··· Available data

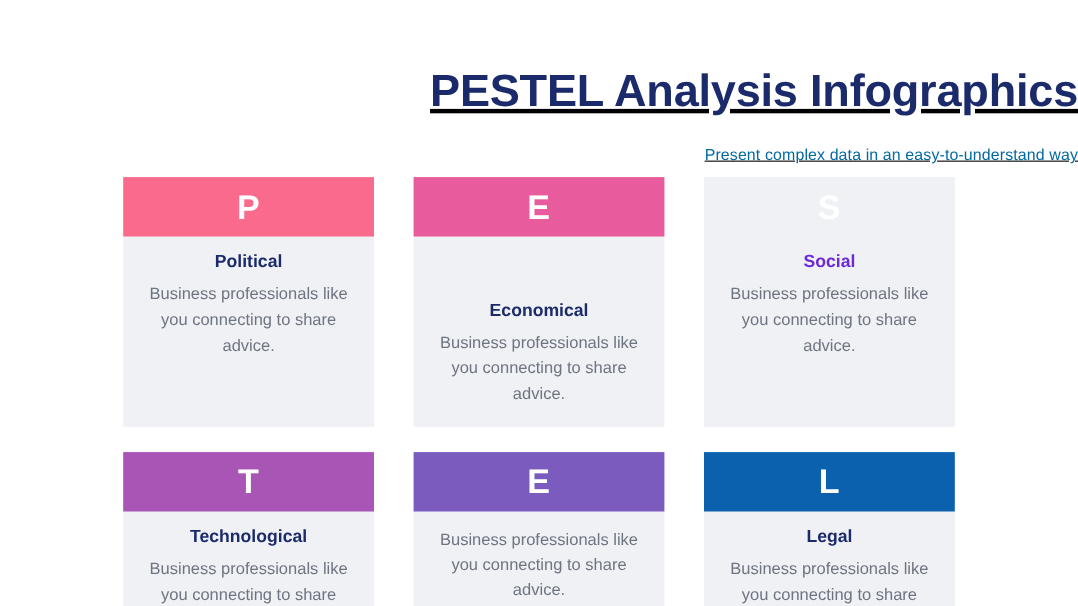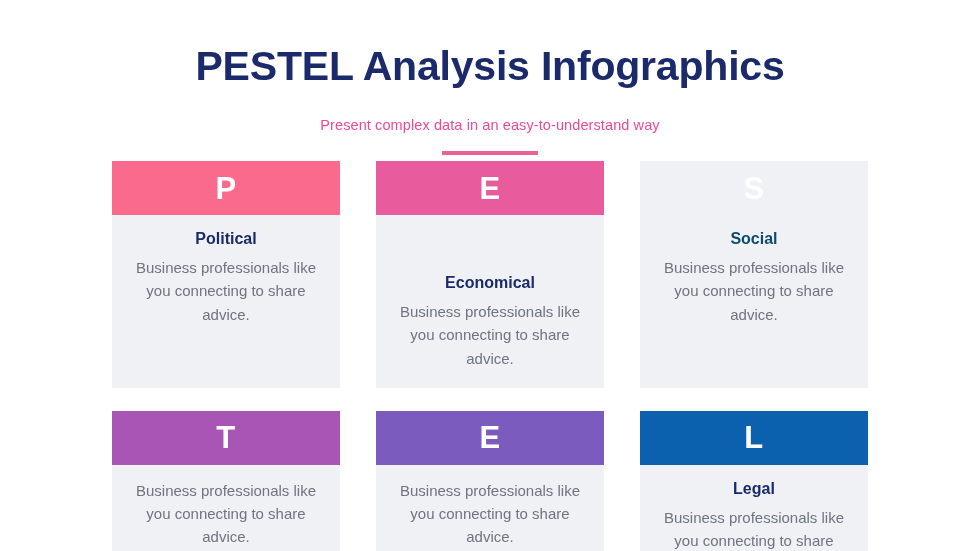--- a/index.html
+++ b/index.html
@@ -17,22 +17,23 @@
   .slide {
     position: relative;
     width: 980px;
     height: 551px;
     background: #ffffff;
     box-sizing: border-box;
   }
 
   
   .header {
-    padding-top: 44px;
-    text-align: center;
+    padding-top: 60px;
+    text-align: right;
+    text-decoration: underline;
   }
 
   .page-title {
     font-size: 41px;
     font-weight: bold;
     color: #1B2A6B;
     letter-spacing: -0.2px;
     line-height: 1.1;
     margin: 0;
   }
@@ -108,21 +109,21 @@
     margin: 0;
   }
 </style>
 </head>
 <body>
 
 <div class="slide" style="background: rgb(255, 255, 255);">
 
   <div class="header">
     <h1 class="page-title" style="color: rgb(27, 42, 107);">PESTEL Analysis Infographics</h1>
-    <p class="page-subtitle" style="color: #ec4899; margin-top: 28px;">Present complex data in an easy-to-understand way</p>
+    <p class="page-subtitle" style="color: #0369a1; margin-top: 28px;">Present complex data in an easy-to-understand way</p>
     <div class="title-divider" style="background: rgb(232, 99, 143);"></div>
   </div>
 
   <div class="grid">
 
     <div class="card" style="background: rgb(239, 241, 245);">
       <div class="card-header" style="background: rgb(250, 106, 140);">
         <span class="card-letter" style="color: rgb(255, 255, 255);">P</span>
       </div>
       <div class="card-body">
@@ -139,30 +140,31 @@
         <div class="card-title" style="color: rgb(27, 42, 107); margin-top: 44px;">Economical</div>
         <div class="card-desc" style="color: rgb(110, 116, 128);">Business professionals like you connecting to share advice.</div>
       </div>
     </div>
 
     <div class="card" style="background: rgb(239, 241, 245);">
       <div class="card-header">
         <span class="card-letter" style="color: rgb(255, 255, 255);">S</span>
       </div>
       <div class="card-body">
-        <div class="card-title" style="color: #0c4a6e;">Social</div>
+        <div class="card-title" style="color: #6d28d9;">Social</div>
         <div class="card-desc" style="color: rgb(110, 116, 128);">Business professionals like you connecting to share advice.</div>
       </div>
     </div>
 
     <div class="card" style="background: rgb(239, 241, 245);">
       <div class="card-header" style="background: rgb(168, 85, 181);">
         <span class="card-letter" style="color: rgb(255, 255, 255);">T</span>
       </div>
       <div class="card-body">
+        <div class="card-title" style="color: rgb(27, 42, 107);">Technological</div>
         <div class="card-desc" style="color: rgb(110, 116, 128);">Business professionals like you connecting to share advice.</div>
       </div>
     </div>
 
     <div class="card" style="background: rgb(239, 241, 245);">
       <div class="card-header" style="background: rgb(123, 91, 190);">
         <span class="card-letter" style="color: rgb(255, 255, 255);">E</span>
       </div>
       <div class="card-body">
         <div class="card-desc" style="color: rgb(110, 116, 128);">Business professionals like you connecting to share advice.</div>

······

#### Task directions:
All of the records need to be reproduced exactly, with each picture omitted.

#### Completed task:
--- a/index.html
+++ b/index.html
@@ -17,22 +17,23 @@
   .slide {
     position: relative;
     width: 980px;
     height: 551px;
     background: #ffffff;
     box-sizing: border-box;
   }
 
   
   .header {
-    padding-top: 44px;
-    text-align: center;
+    padding-top: 60px;
+    text-align: right;
+    text-decoration: underline;
   }
 
   .page-title {
     font-size: 41px;
     font-weight: bold;
     color: #1B2A6B;
     letter-spacing: -0.2px;
     line-height: 1.1;
     margin: 0;
   }
@@ -108,21 +109,21 @@
     margin: 0;
   }
 </style>
 </head>
 <body>
 
 <div class="slide" style="background: rgb(255, 255, 255);">
 
   <div class="header">
     <h1 class="page-title" style="color: rgb(27, 42, 107);">PESTEL Analysis Infographics</h1>
-    <p class="page-subtitle" style="color: #ec4899; margin-top: 28px;">Present complex data in an easy-to-understand way</p>
+    <p class="page-subtitle" style="color: #0369a1; margin-top: 28px;">Present complex data in an easy-to-understand way</p>
     <div class="title-divider" style="background: rgb(232, 99, 143);"></div>
   </div>
 
   <div class="grid">
 
     <div class="card" style="background: rgb(239, 241, 245);">
       <div class="card-header" style="background: rgb(250, 106, 140);">
         <span class="card-letter" style="color: rgb(255, 255, 255);">P</span>
       </div>
       <div class="card-body">
@@ -139,30 +140,31 @@
         <div class="card-title" style="color: rgb(27, 42, 107); margin-top: 44px;">Economical</div>
         <div class="card-desc" style="color: rgb(110, 116, 128);">Business professionals like you connecting to share advice.</div>
       </div>
     </div>
 
     <div class="card" style="background: rgb(239, 241, 245);">
       <div class="card-header">
         <span class="card-letter" style="color: rgb(255, 255, 255);">S</span>
       </div>
       <div class="card-body">
-        <div class="card-title" style="color: #0c4a6e;">Social</div>
+        <div class="card-title" style="color: #6d28d9;">Social</div>
         <div class="card-desc" style="color: rgb(110, 116, 128);">Business professionals like you connecting to share advice.</div>
       </div>
     </div>
 
     <div class="card" style="background: rgb(239, 241, 245);">
       <div class="card-header" style="background: rgb(168, 85, 181);">
         <span class="card-letter" style="color: rgb(255, 255, 255);">T</span>
       </div>
       <div class="card-body">
+        <div class="card-title" style="color: rgb(27, 42, 107);">Technological</div>
         <div class="card-desc" style="color: rgb(110, 116, 128);">Business professionals like you connecting to share advice.</div>
       </div>
     </div>
 
     <div class="card" style="background: rgb(239, 241, 245);">
       <div class="card-header" style="background: rgb(123, 91, 190);">
         <span class="card-letter" style="color: rgb(255, 255, 255);">E</span>
       </div>
       <div class="card-body">
         <div class="card-desc" style="color: rgb(110, 116, 128);">Business professionals like you connecting to share advice.</div>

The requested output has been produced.